A novembre compirà 50 anni e per festeggiare Maurizio Casagrande si è inventato uno spettacolo teatrale dove racconta la sua vita tra recitazione e musica - le passioni di sempre - e suona la batteria. Uno show in cui ripercorre il passato, pensando al futuro e al nuovo punto di vista con cui approcciarsi allo spettacolo: la regia, alla quale si è dedicato con "Quello che vedo", una web serie scritta da tre giovani autori campani, Laura Pepe, Maia Salvato e Vincenzo Catapano, che ne è anche interprete, nel ruolo di Filippo Balestrieri, un ragazzo di 25 anni affetto da autismo. Un progetto ambizioso che vanta la partecipazione non solo di Casagrande, ma di importanti attori napoletani, a partire da Fabio Fulco, nel ruolo del papà di Filippo, Carlo, e Tiziana De Giacomo.

Partiamo dal suo spettacolo teatrale, come è nata l'idea?
Da un gioco con un amico in treno: Leggemmo una frase da qualche parte: "Un uomo senza passato è un uomo senza futuro". Allora questo mio amico mi disse: "Tu praticamente sei morto", perché io non mi ricordo mai niente. Da questa riflessione, ho voluto dare un sguardo al mio passato, per tirare un po' le somme di certe cose e ho voluto farlo attraverso le canzoni. E' una casagrandata, uno show per far divertire la gente e mi ha permesso di recuperare una delle cose più importanti della mia vita, la musica. Prima di fare l'attore, ero musicista e quando nello show racconto gli anni 70, il pubblico mi vede in una veste diversa: suono la batteria. Sono un rockettaro che non disdegna la lirica e detesto le cose fatte con lo stampino.

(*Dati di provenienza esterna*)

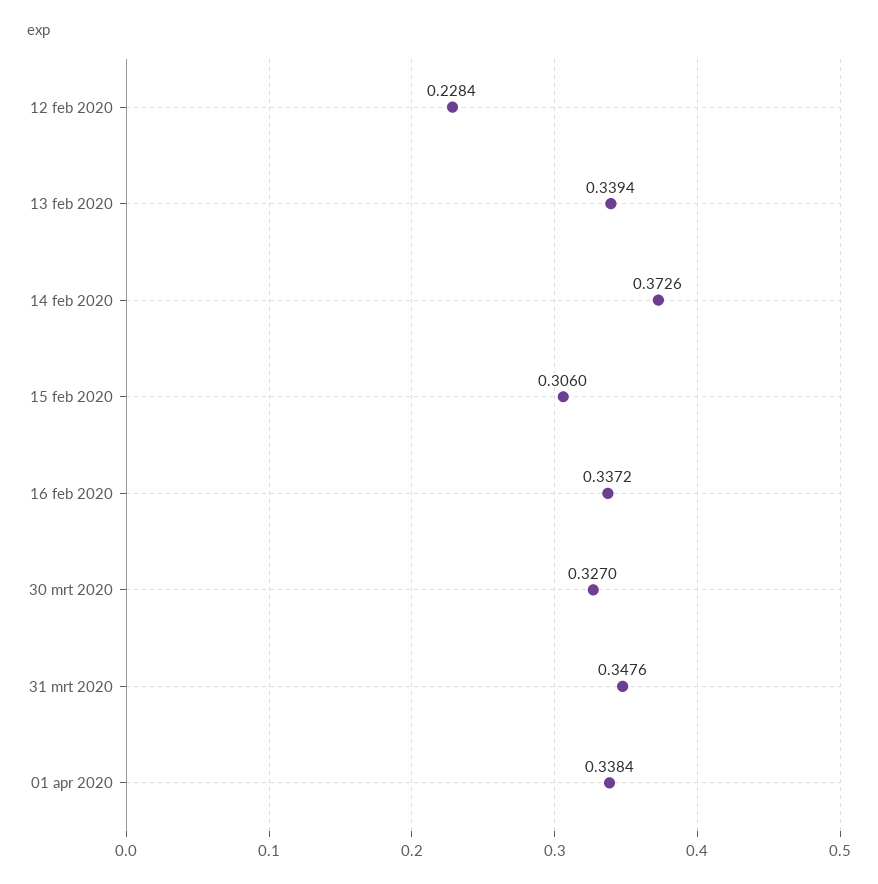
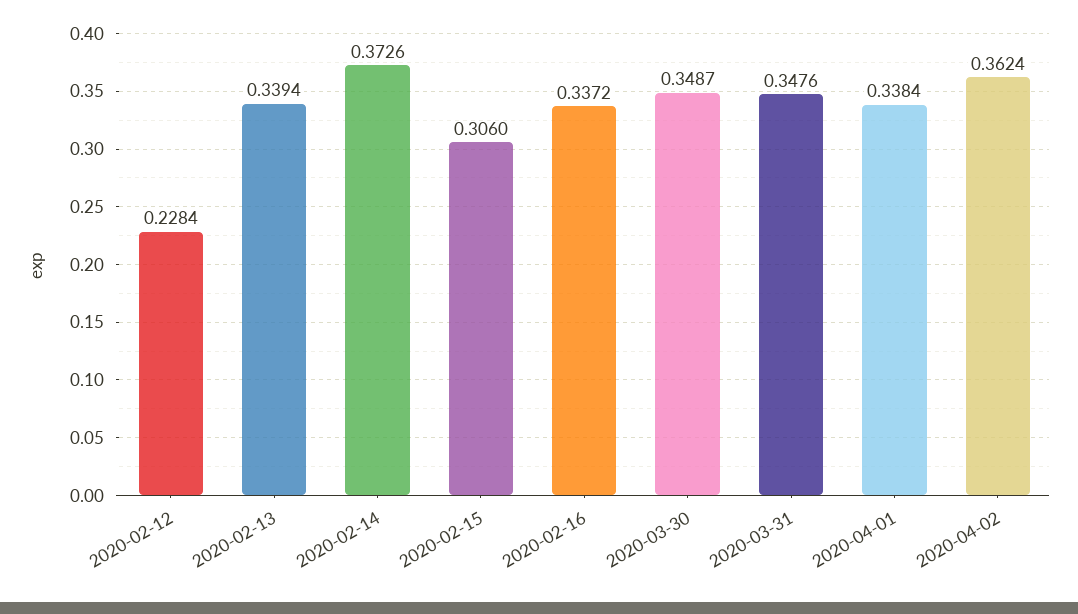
30 mrt 2020: 0.327 -> 0.3487
2020-04-02: none -> 0.3624

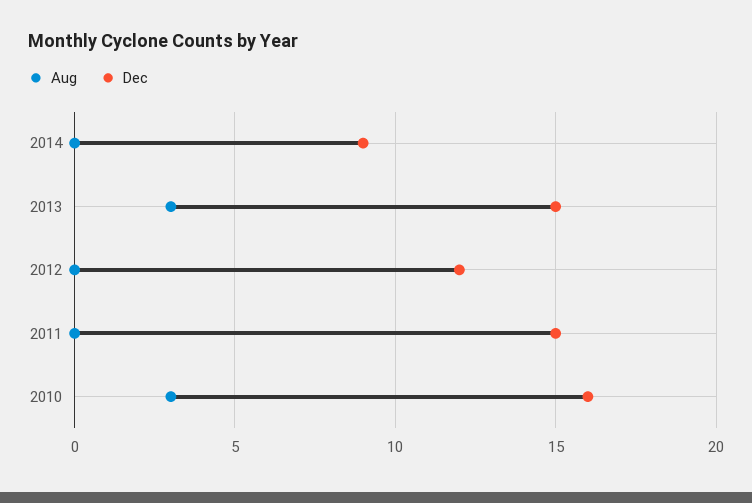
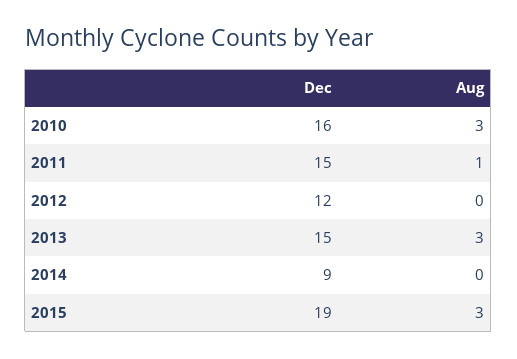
Aug, 2011: 0 -> 1
Dec, 2015: none -> 19
Aug, 2015: none -> 3

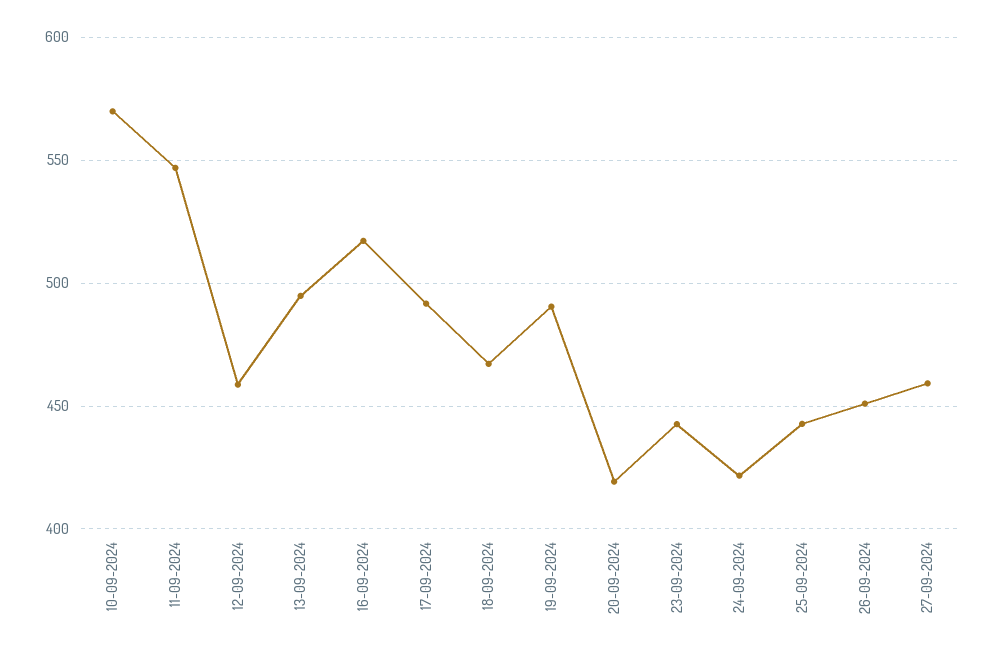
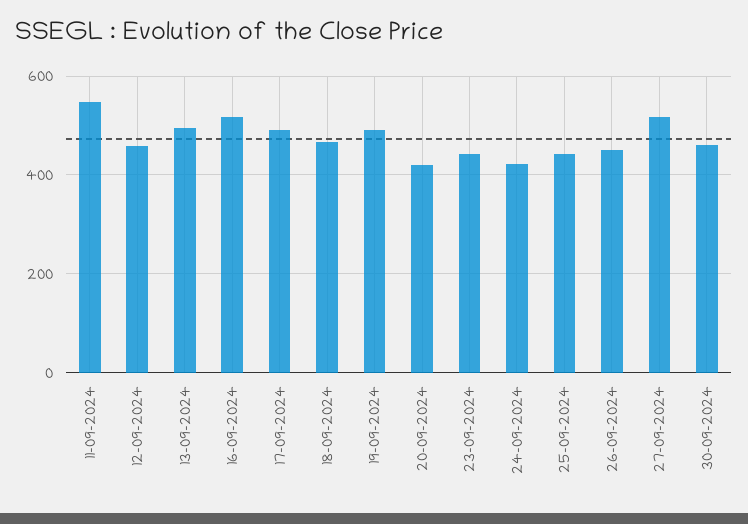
10-09-2024: 570 -> none
27-09-2024: 460 -> 520
30-09-2024: none -> 460

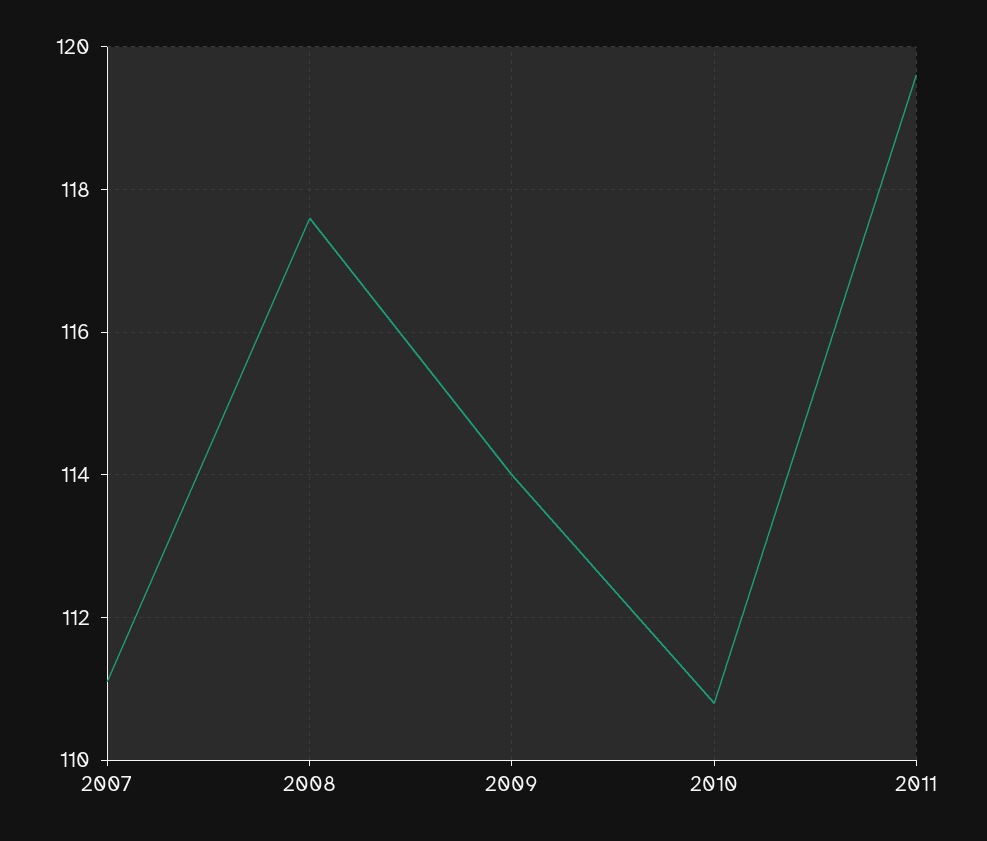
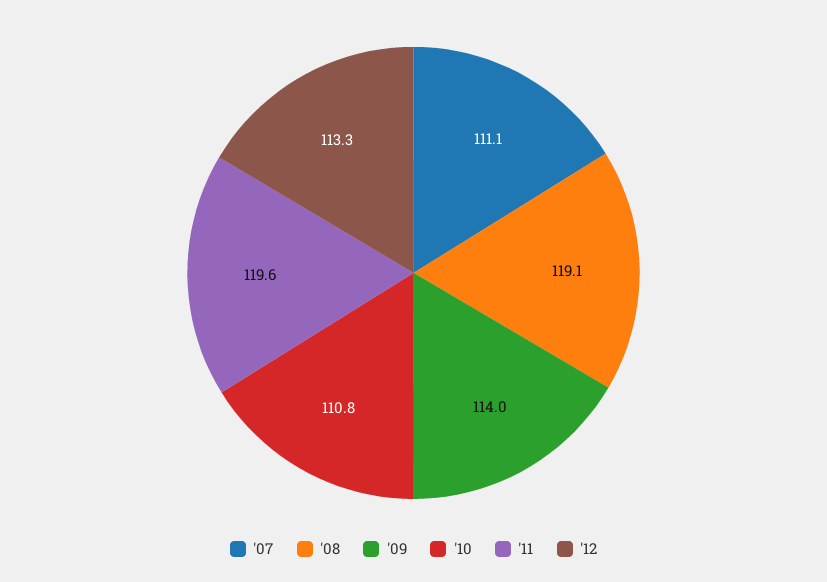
2008: 117.5 -> 119.1
'12: none -> 113.3

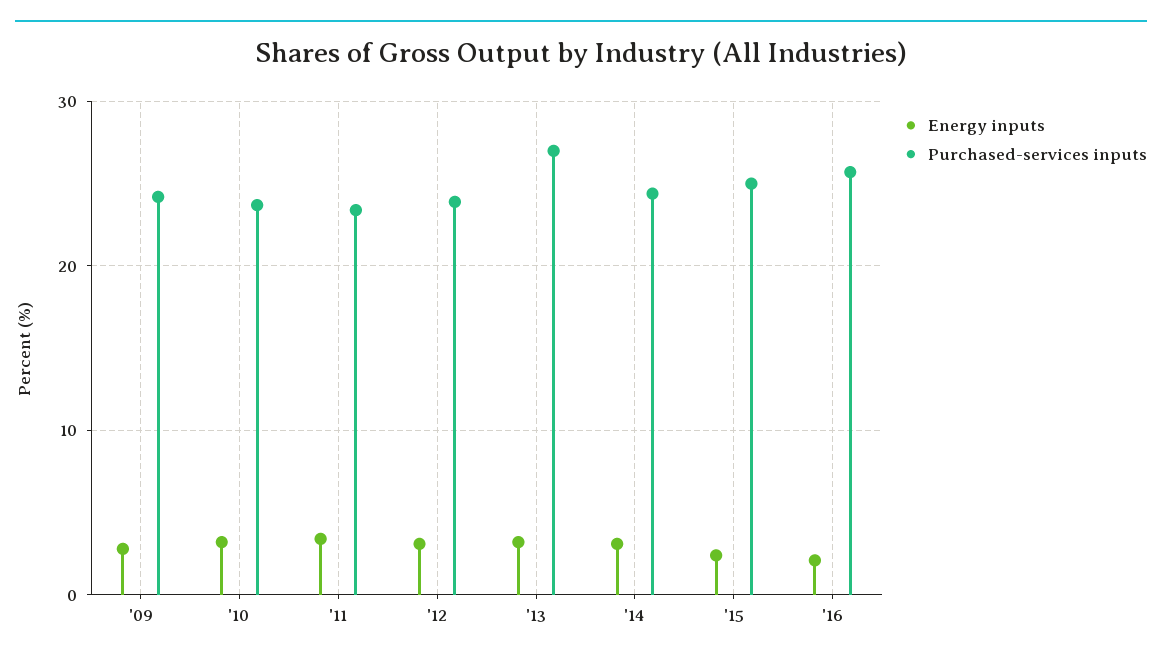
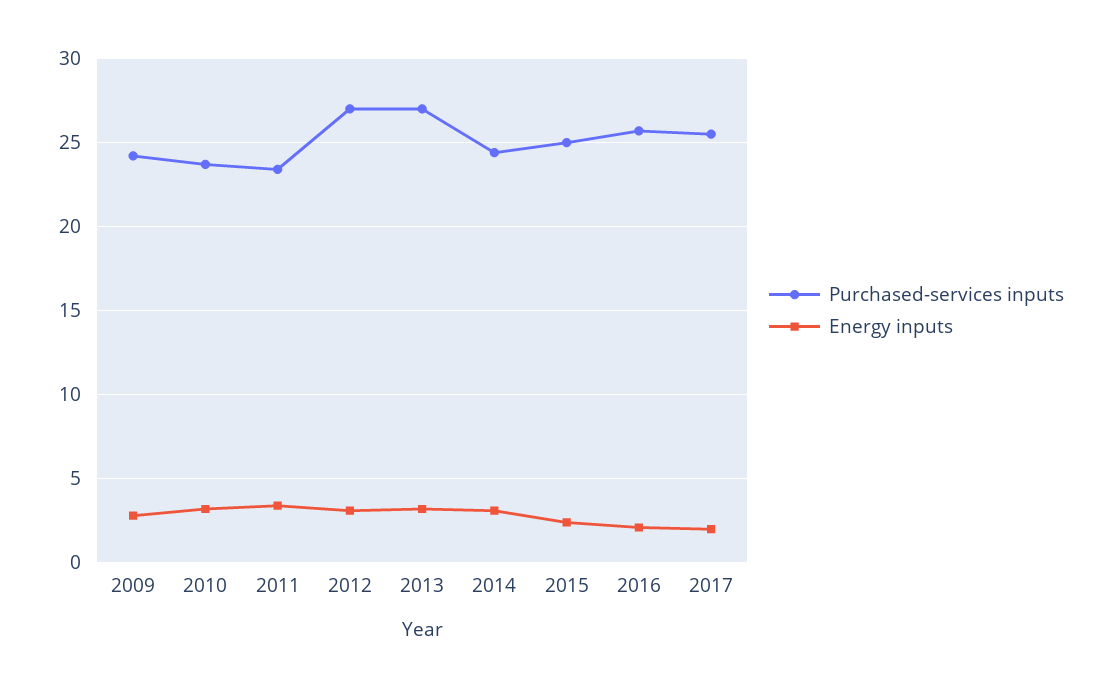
Purchased-services inputs, '12: 24 -> 27
Purchased-services inputs, 2017: none -> 25.5
Energy inputs, 2017: none -> 2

Cosa l'ha convinta ad accettare la regia di "Quello che vedo"?
Di partenza sono stato coinvolto da istituzioni che avevano fatto delle promesse, poi non mantenute. Ma ormai avevo conosciuto Laura, Maia e Vincenzo e il loro progetto. Mi piaceva il fatto che l'autismo fosse raccontato non con lo sguardo di chi il problema lo subisce in maniera senziente, tipo un genitore o un familiare, ma dal fratellino piccolo, che vede un fratello più grande circondato da tante attenzioni e si chiede come mai lui che è piccolo deve fare da solo e il fratello più grande deve essere sempre aiutato. Questa cosa mi ha molto colpito. È un bel modo di guardare al problema perché poi il bimbo capisce pian piano quanto sia importante dare una mano al fratello più grande. È una bella metafora per spiegare al mondo che per essere un Paese civile bisogna sempre e comunque aiutare chi ha un handicap.

Perché secondo lei questo progetto è importante?
L'autismo è un problema drammaticamente in crescita. Bisogna farlo conoscere. Stando a contatto con le strutture che si occupano del problema, ho visto quanto è importante dare una mano vera, scientifica, ai malati, perché più tardi si interviene e peggio è e questo mi ha molto colpito. Ho partecipato a "Quello che vedo" in maniera del tutto gratuita. Mi piace dirlo perché penso che bisognerebbe dare una mano maggiore a chi fa progetti del genere. E' importante.

A maggio terminerà la sua tournée in teatro. Tornerà in tv o al cinema?
Guarda, ho diretto "Quello che vedo", facendo solo una piccola apparizione, per dedicarmi interamente alla regia del progetto, perché negli anni questo punto di vista nuovo del fare spettacolo mi interessa sempre di più. Sono scaramantico, non racconto mai progetti quando non sono concreti al 100%. Diciamo che nel futuro c'è cinema e mi piacerebbe passare anche dall'altra parte.